I need the lines below from the one with "Copied from Guidance" down to the one with "avoid health problems." reproduced exactly, both ends included, and nothing else.

| DATA TO EXAMINE |
────

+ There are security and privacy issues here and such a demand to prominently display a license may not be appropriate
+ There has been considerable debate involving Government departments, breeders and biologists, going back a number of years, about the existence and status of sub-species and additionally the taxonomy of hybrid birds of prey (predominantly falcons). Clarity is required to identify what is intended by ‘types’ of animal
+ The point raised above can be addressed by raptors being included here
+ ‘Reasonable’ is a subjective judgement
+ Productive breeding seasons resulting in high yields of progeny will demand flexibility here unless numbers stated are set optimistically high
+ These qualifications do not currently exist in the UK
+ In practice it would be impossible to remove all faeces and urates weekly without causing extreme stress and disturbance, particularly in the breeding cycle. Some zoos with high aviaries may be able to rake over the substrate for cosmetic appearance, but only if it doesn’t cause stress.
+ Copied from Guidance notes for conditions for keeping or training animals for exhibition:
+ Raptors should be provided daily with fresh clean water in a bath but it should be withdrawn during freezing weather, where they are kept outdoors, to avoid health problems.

────

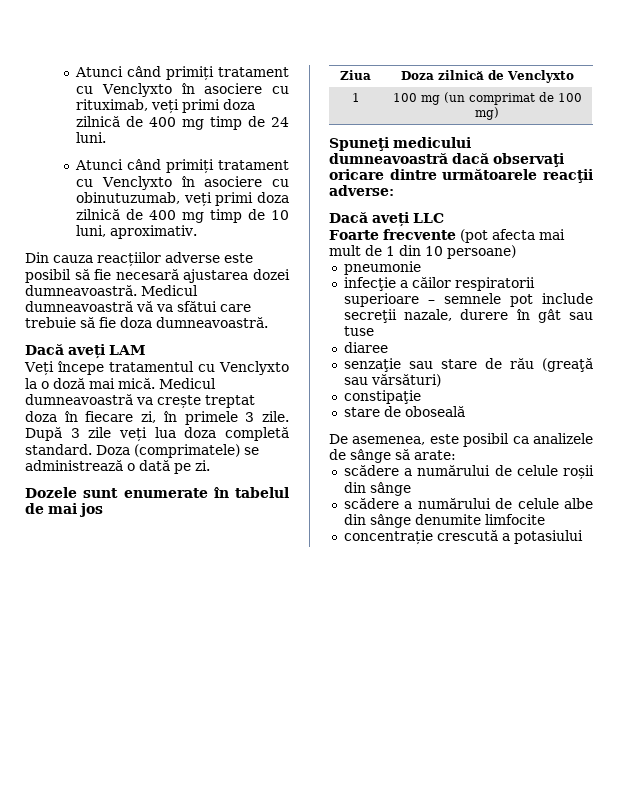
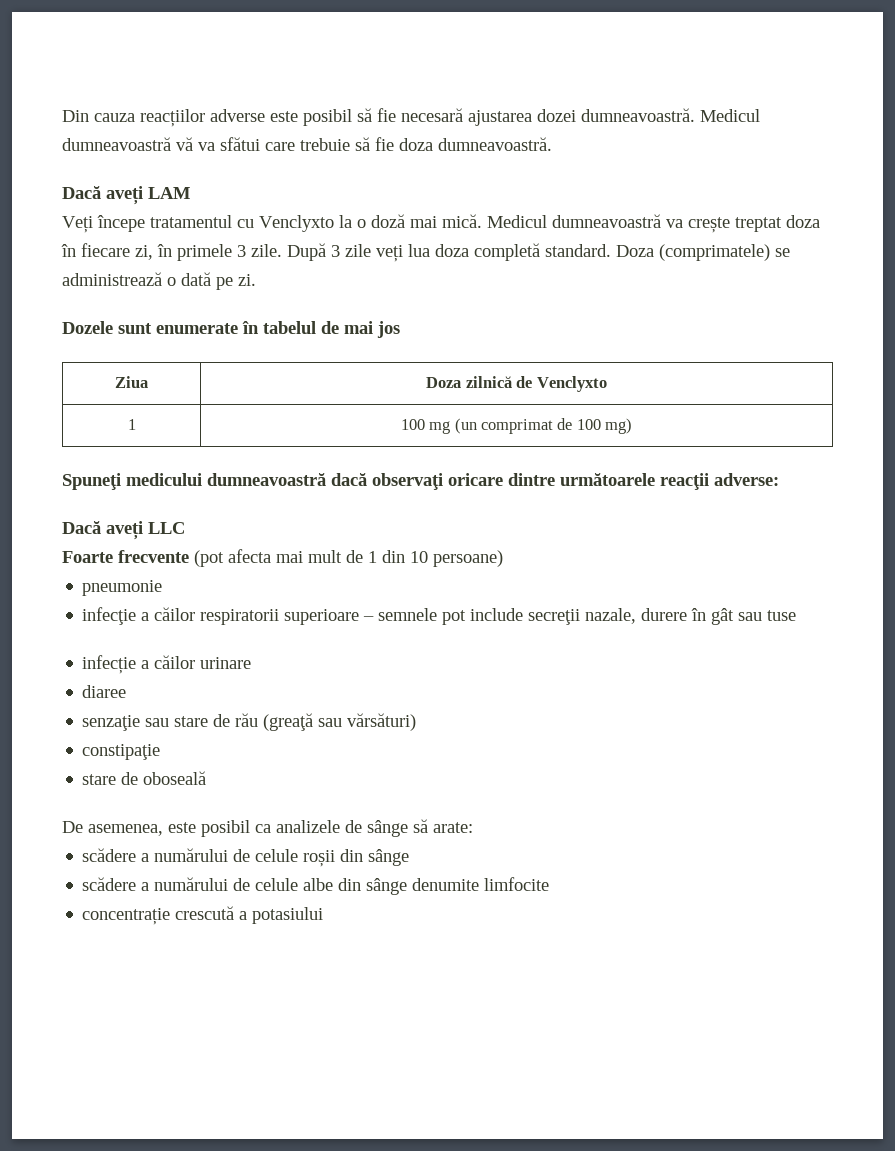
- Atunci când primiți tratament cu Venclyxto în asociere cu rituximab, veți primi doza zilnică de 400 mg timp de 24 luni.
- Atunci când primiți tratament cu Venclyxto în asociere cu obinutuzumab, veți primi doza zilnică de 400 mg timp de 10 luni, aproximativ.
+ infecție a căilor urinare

────

| ANSWER |
+ Copied from Guidance notes for conditions for keeping or training animals for exhibition:
+ Raptors should be provided daily with fresh clean water in a bath but it should be withdrawn during freezing weather, where they are kept outdoors, to avoid health problems.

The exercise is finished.